(Records from a data source)

· · ·

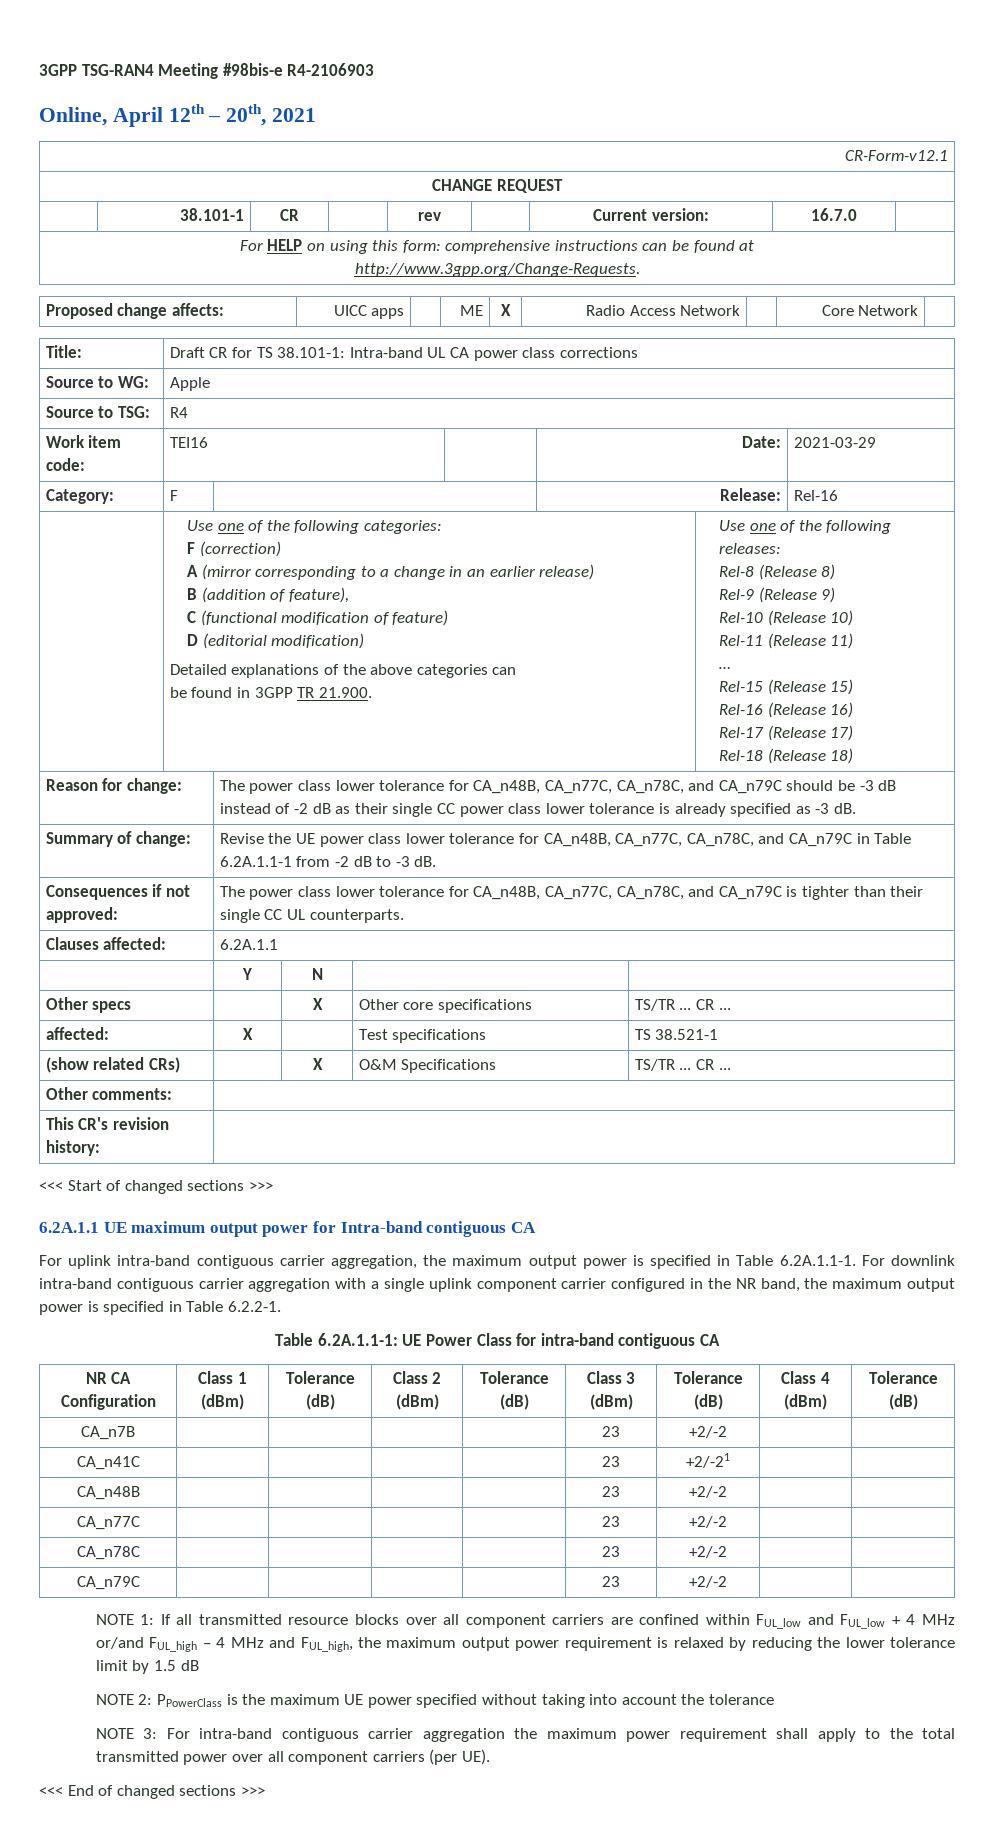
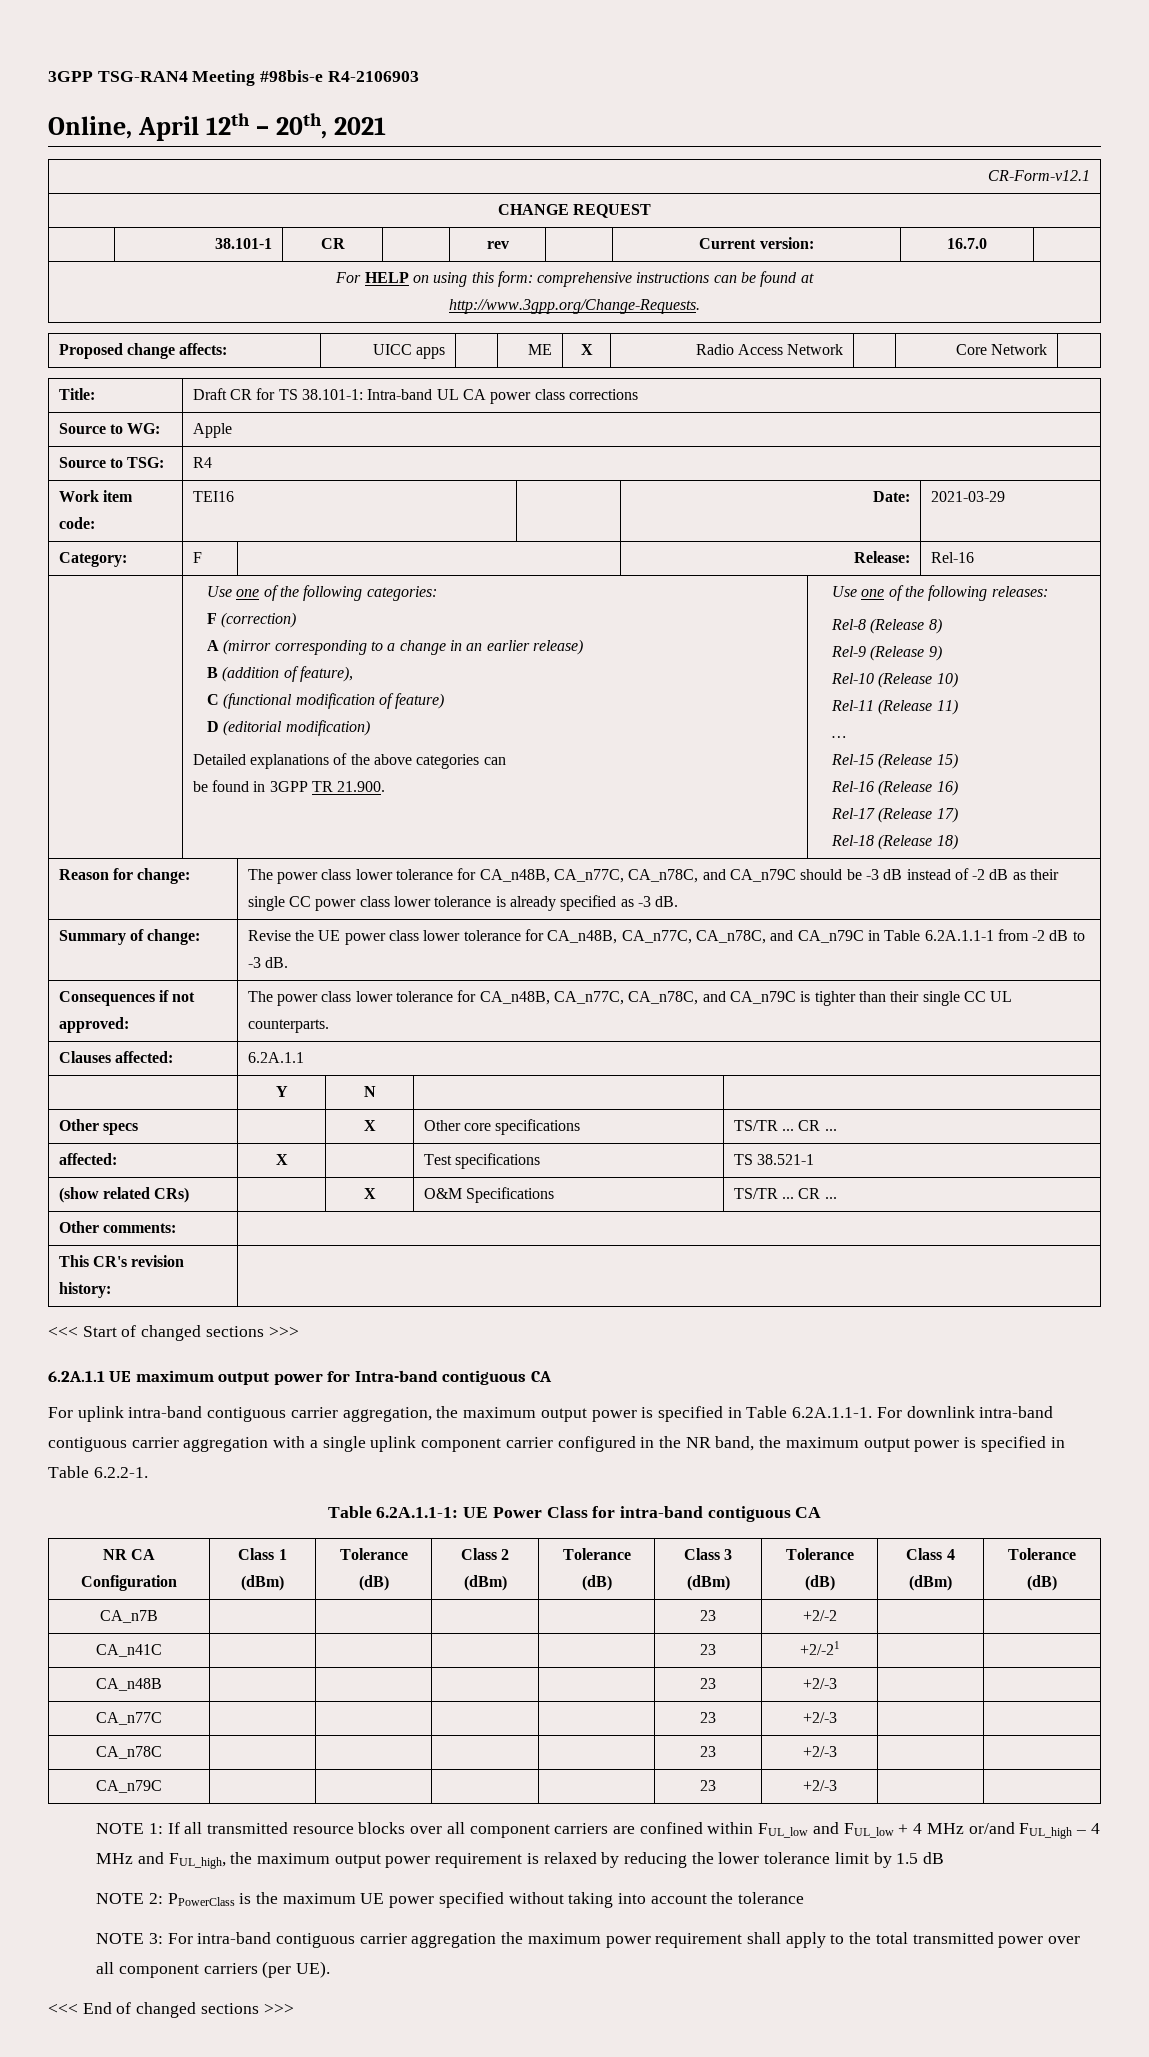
- CA_n48B | | | | | 23 | +2/-2 | |
+ CA_n48B | | | | | 23 | +2/-3 | |
- CA_n77C | | | | | 23 | +2/-2 | |
+ CA_n77C | | | | | 23 | +2/-3 | |
- CA_n78C | | | | | 23 | +2/-2 | |
+ CA_n78C | | | | | 23 | +2/-3 | |
- CA_n79C | | | | | 23 | +2/-2 | |
+ CA_n79C | | | | | 23 | +2/-3 | |

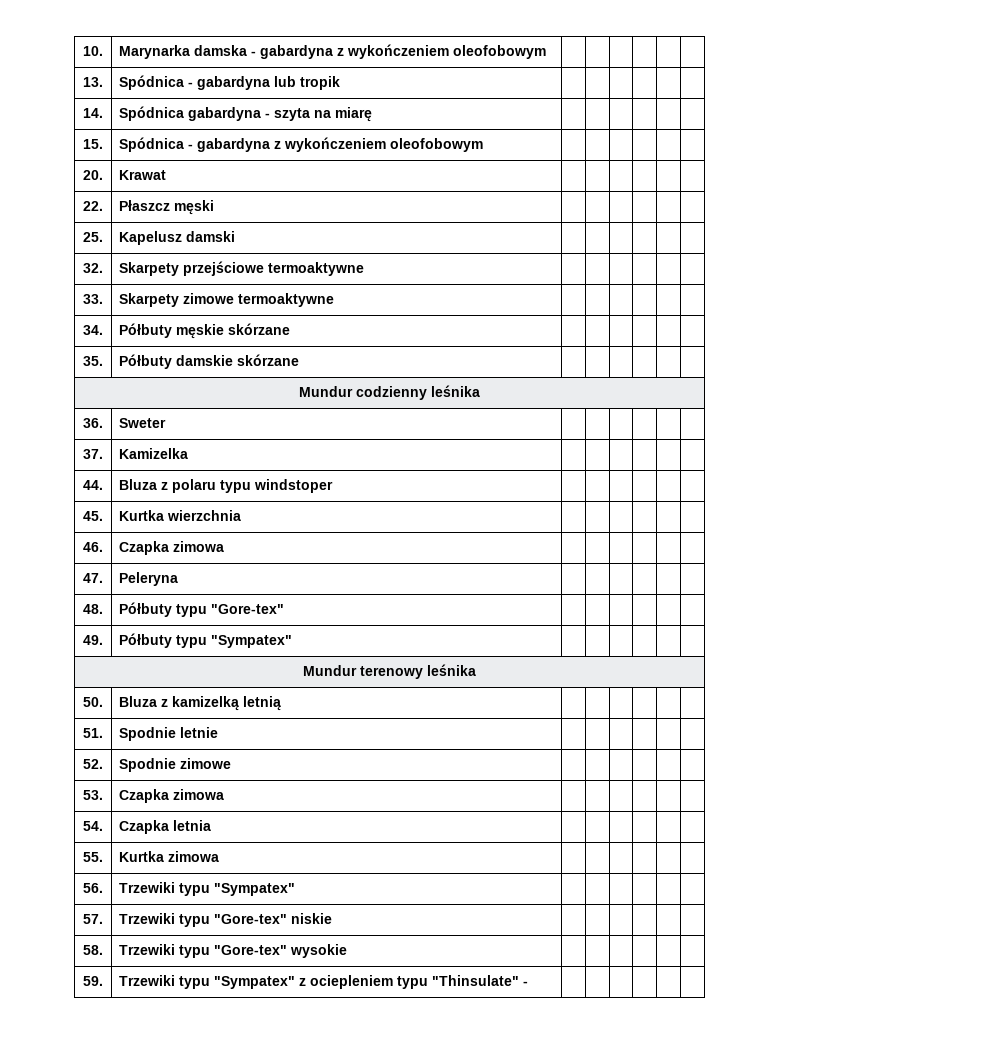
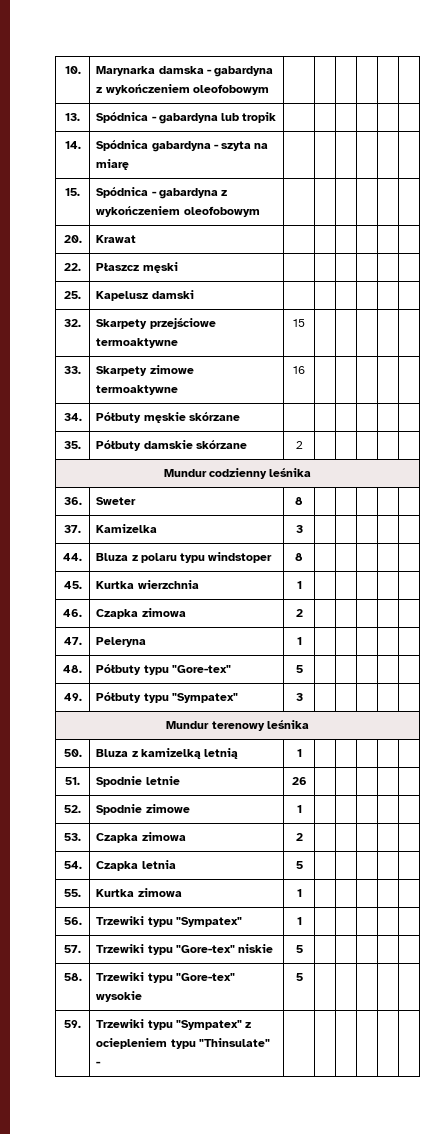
- 32. | Skarpety przejściowe termoaktywne | | | | | |
+ 32. | Skarpety przejściowe termoaktywne | 15 | | | | |
- 33. | Skarpety zimowe termoaktywne | | | | | |
+ 33. | Skarpety zimowe termoaktywne | 16 | | | | |
- 35. | Półbuty damskie skórzane | | | | | |
+ 35. | Półbuty damskie skórzane | 2 | | | | |
- 36. | Sweter | | | | | |
+ 36. | Sweter | 8 | | | | |
- 37. | Kamizelka | | | | | |
+ 37. | Kamizelka | 3 | | | | |
- 44. | Bluza z polaru typu windstoper | | | | | |
+ 44. | Bluza z polaru typu windstoper | 8 | | | | |
- 45. | Kurtka wierzchnia | | | | | |
+ 45. | Kurtka wierzchnia | 1 | | | | |
- 46. | Czapka zimowa | | | | | |
+ 46. | Czapka zimowa | 2 | | | | |
- 47. | Peleryna | | | | | |
+ 47. | Peleryna | 1 | | | | |
- 48. | Półbuty typu "Gore-tex" | | | | | |
+ 48. | Półbuty typu "Gore-tex" | 5 | | | | |
- 49. | Półbuty typu "Sympatex" | | | | | |
+ 49. | Półbuty typu "Sympatex" | 3 | | | | |
- 50. | Bluza z kamizelką letnią | | | | | |
+ 50. | Bluza z kamizelką letnią | 1 | | | | |
- 51. | Spodnie letnie | | | | | |
+ 51. | Spodnie letnie | 26 | | | | |
- 52. | Spodnie zimowe | | | | | |
+ 52. | Spodnie zimowe | 1 | | | | |
- 53. | Czapka zimowa | | | | | |
+ 53. | Czapka zimowa | 2 | | | | |
- 54. | Czapka letnia | | | | | |
+ 54. | Czapka letnia | 5 | | | | |
- 55. | Kurtka zimowa | | | | | |
+ 55. | Kurtka zimowa | 1 | | | | |
- 56. | Trzewiki typu "Sympatex" | | | | | |
+ 56. | Trzewiki typu "Sympatex" | 1 | | | | |
- 57. | Trzewiki typu "Gore-tex" niskie | | | | | |
+ 57. | Trzewiki typu "Gore-tex" niskie | 5 | | | | |
- 58. | Trzewiki typu "Gore-tex" wysokie | | | | | |
+ 58. | Trzewiki typu "Gore-tex" wysokie | 5 | | | | |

· · ·

▶ _Work task_: Wherever "wierzchnia" occurs in the entries above, copy the line it sits on.

▶ _Answer box_:
- 45. | Kurtka wierzchnia | | | | | |
+ 45. | Kurtka wierzchnia | 1 | | | | |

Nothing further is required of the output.